Ottawa School of art, Solo exhibition opening Sept. 10

New Canadian Landscapes

Vernissage:

Thursday September 10, 5 pm to 8 pm

Free to the public – Everyone welcome

Works will be on display from:

September 10 – October 9 2015

Artist Statement

My ongoing series of urban landscape paintings are informed by
Canadian artists of the past, their explorations of the uninhabited
northern wilderness, and how their depictions of this landscape helped
to define a Canadian identity. The most iconic paintings of the Group of
Seven and their contemporaries depicted a rugged and untamed version of
Canada devoid of human development; almost a century later, these
paintings still affect our collective understanding of a quintessential
Canadian landscape. These historical paintings serve to document a
specific place and time of a landscape, and over years have become a
symbolic vision of Canada: a country defined by its natural beauty.
These works still resonate strongly as an essential component of our
shared Canadian identity and read as an honest interpretation of the
country’s landscape. However, with over 80 percent of Canadians now
living in cities, not only is the Canadian landscape changing, but our
relationship to it is evolving as well. While our cities rapidly
encroach on the landscapes from which our painters once drew
inspiration, figuratively, we’ve never been more distant from that same
wilderness.

My work uses the urban landscape in two ways to address this altered
relationship with the landscape of our collective past. The first begins
with a depiction of the contemporary urban landscape: the building
facades and architecture, office parks, parking lots and streets. These
paintings frame an urban landscape that exists as a daily reality for
millions of people, and reflect that landscape back to the viewer as a
worthwhile contender for the mantle of “Canadian Landscape”. In my work
the essential Canadian landscape is not defined by nature, instead I
focus on a built urban environment. The landscapes in this exhibition
are depicted at night in order to dramatize and draw attention to
themselves, to separate them from their daytime utilitarian purposes,
and to focus on the aesthetic value of the urban landscape. By using
strong lighting and a shallow depth of field, a stage-like effect allows
the subjects to be separated from the dark background. My paintings
highlight or obscure distinct areas of the environment in an attempt to
simplify the scene to its essential elements and present my
interpretation of the landscape to the viewer for consideration.
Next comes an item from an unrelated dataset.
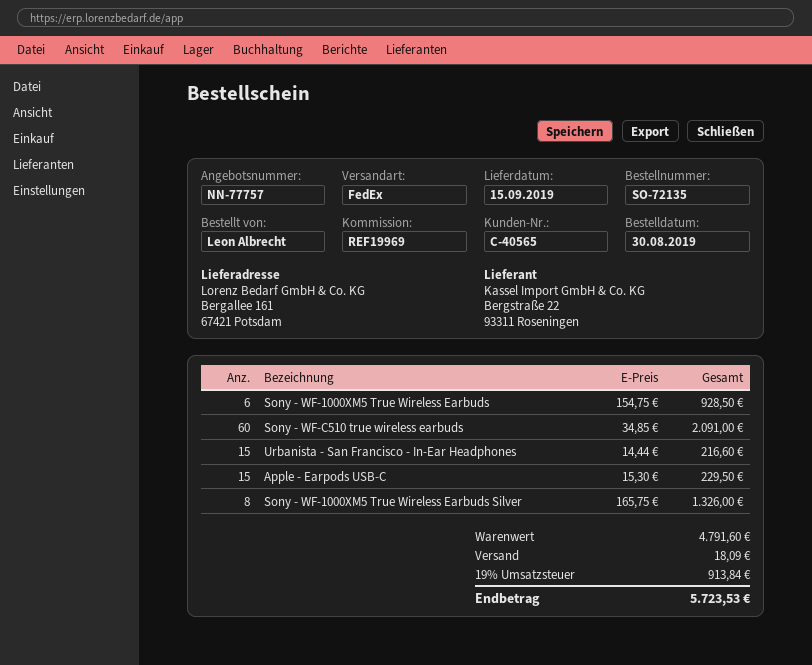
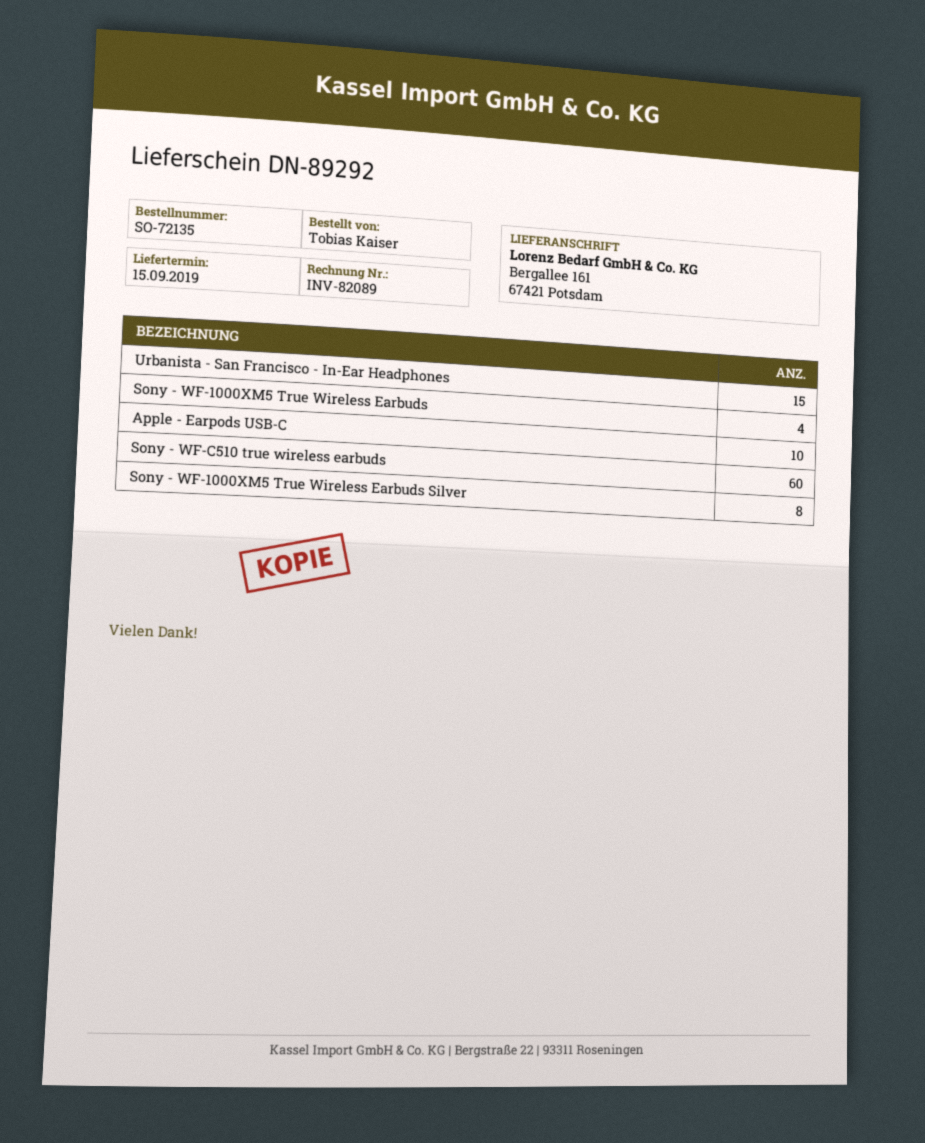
ordered by: Leon Albrecht -> Tobias Kaiser
Sony - WF-1000XM5 True Wireless Earbuds: 6 -> 4
Apple - Earpods USB-C: 15 -> 10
The second group of paintings in the exhibition question if our
artistic representations of the landscape have kept pace with the
urbanization of Canada over the last century. By inserting images of
famous Canadian landscape paintings into an urban setting, my paintings
show the viewer two contrasting depictions of Canada. I begin with a
building facade of modern architecture, a commonplace element of the
contemporary urban landscape. Inserted into the interior spaces of that
building are re-creations of quintessential Canadian landscape paintings
that embody all of the mythology, aspirations, and idealism of Canadian
art of the past. The contrast between these historic paintings and the
modern landscape creates a new context, which emphasizes the work’s
inherent idealism and distinctiveness from the built environment. The
scaled-down versions of Canadian art, often familiar and nostalgic, are
separated from the viewer on the outside looking inwards. The viewer of
the painting becomes a voyeur in the scene, looking at the artistic
representation of nature hanging on the wall as we do the natural
landscape in our daily lives: from a distance.

In the same way that an urban dweller of today must travel to visit
the landscape out of the city, the art lover visits the museum to see
past depictions of Canadian landscapes. As we continue to urbanize as a
nation, we must travel both further in distance to visit natural Canada,
and in our art, we must travel further back in time to find depictions
of the landscape that match this experience.

My hope is to address the tension between the art that presents
itself as an authentic representation of Canada in contrast to the
contemporary urban landscape that is present around us; to question if
those paintings of our past still hold resonance today, or if they are
anachronistic images in need of updating.